Vledder lachte smalend.

‘Dat doek is niets waard.’

‘Voor anderen misschien niet,’ sprak De Cock achteloos. ‘Voor mij wel.’

De oude rechercheur liet zich weer in zijn stoel zakken.

‘Ik zal je uitleggen,’ ging hij op rustige toon verder, ‘waarom ik straks even alleen op pad ga. Dat is ten opzichte van jou geen blijk van wantrouwen.
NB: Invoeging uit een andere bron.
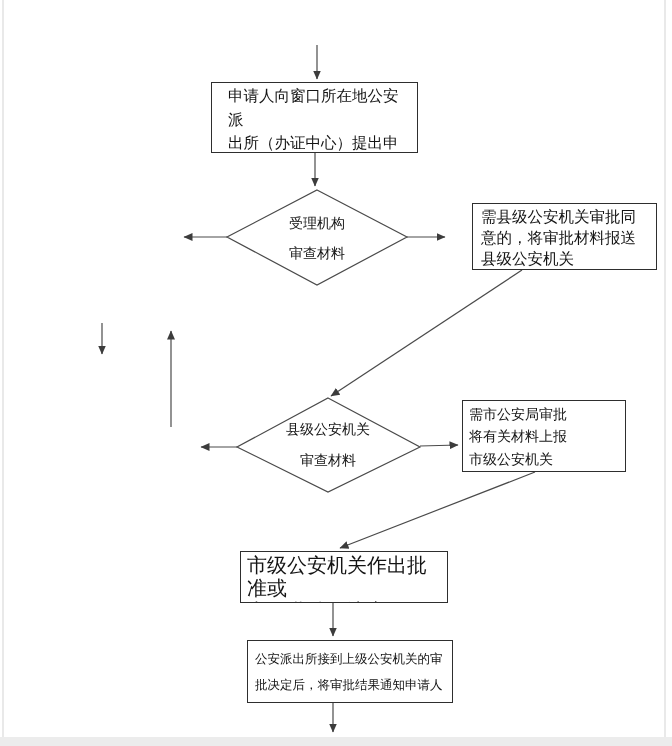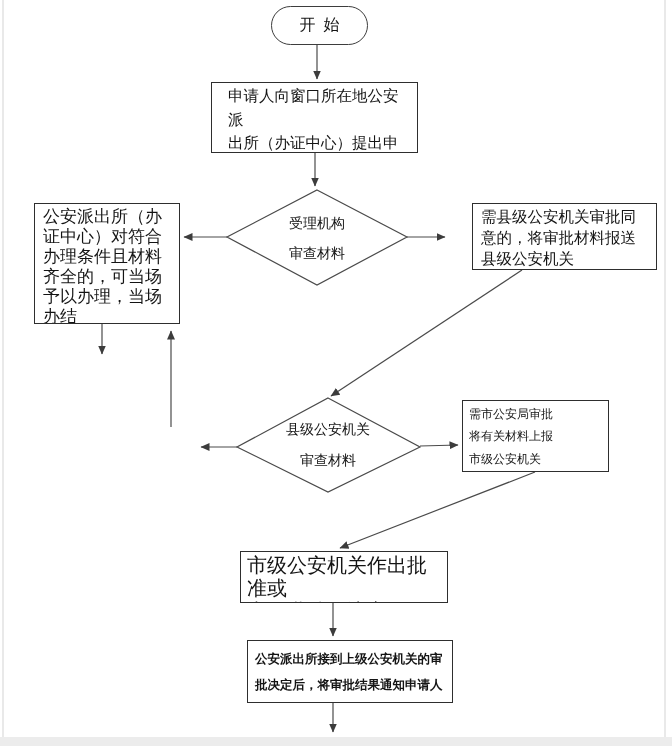"开始" div.node { html: <div>开始</div> -> none }
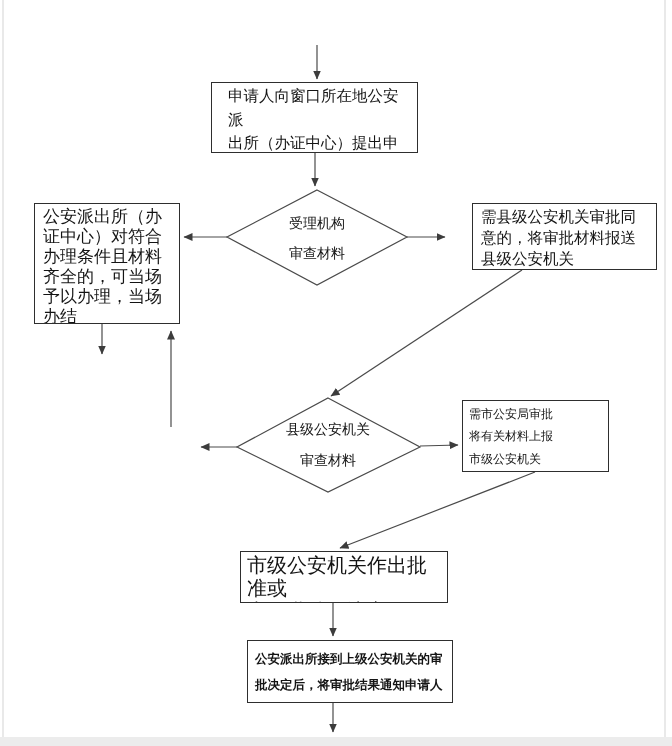"公安派出所（办" div.node { html: <div>公安派出所（办 证中心）对符合 办理条件且材料 齐全的，可当场 予以办理，当场 办结</div> -> none }
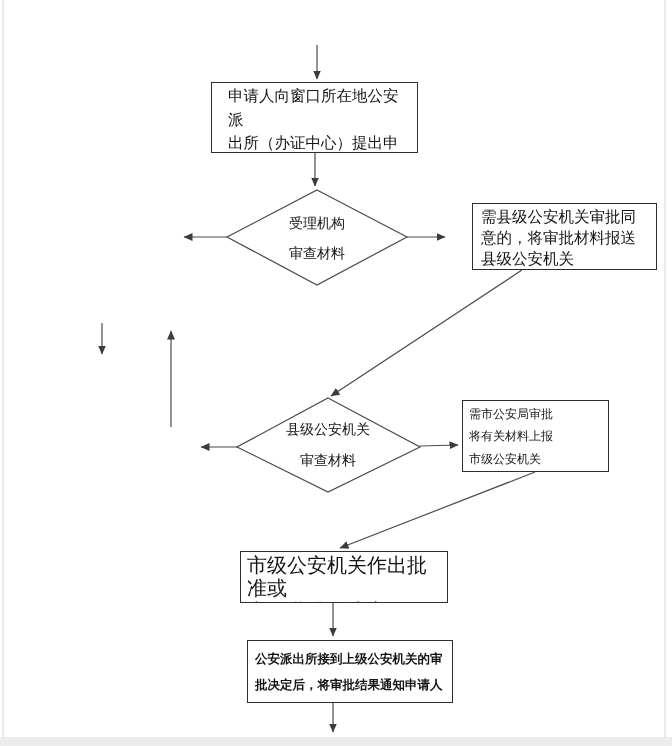"需市公安局审批" .city-box { font-size: 12px -> 14px; width: 147px -> 164px }
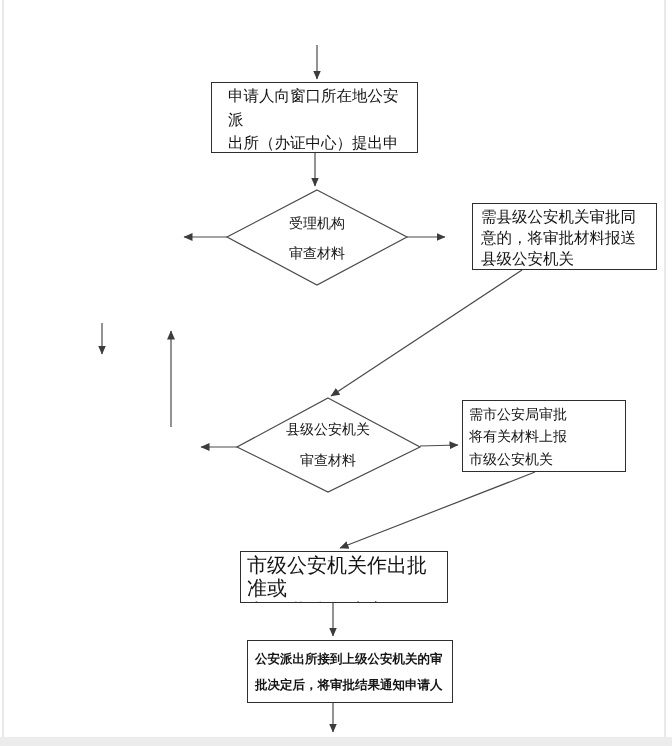"公安派出所接到上级公安机关的审" .notify-box { font-weight: bold -> none }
Zo moet je dat beslist niet zien. Maar Peter Karstens heeft een gruwelijke hekel aan onze min of meer geordende maatschappij. Hij staat vijandig tegenover alles wat naar overheid zweemt en heeft vooral een aversie tegen het gezag.’

‘Maar jij vertegenwoordigt toch dat gezag?’ grinnikte Vledder.

De Cock knikte.

‘Ik heb al eens eerder geprobeerd om jou enig begrip voor hem bij te brengen. Peter Karstens beseft heel goed dat ik het gezag vertegenwoordig. Daarover bestaat tussen ons dan ook geen verschil van mening. Ik ben mij er verder terdege van bewust dat hij mijn functie als gezagsdrager — rechercheur van politie — veracht. Toch vertrouw ik op zijn persoonlijke vriendschap… op de genegenheid en de waardering die de kunstenaar ondanks dat voor mij koestert. Vandaar mijn eenzame missie. Met jou in mijn onmiddellijke nabijheid klapt hij beslist dicht en zal hij mij, naar ik meen, niets wezenlijks vertellen.’

De Cock stond weer op. Licht waggelend slenterde hij naar de kapstok, wurmde zich in zijn regenjas, pakte zijn oude hoedje en schoof het achter op zijn hoofd. Zwaaiend ten afscheid slofte hij de recherchekamer uit.

Via de Oudebrugsteeg, de Nieuwezijds Kolk, langs het Korenmetershuisje, liep hij naar de Nieuwezijds Voorburgwal en stak de rijbaan over. Na een paar steegjes kwam hij op de Blauwburgwal en bereikte via de Heren-en de Prinsenstraat, de Prinsengracht. Peinzend sjokte hij over het smalle trottoir.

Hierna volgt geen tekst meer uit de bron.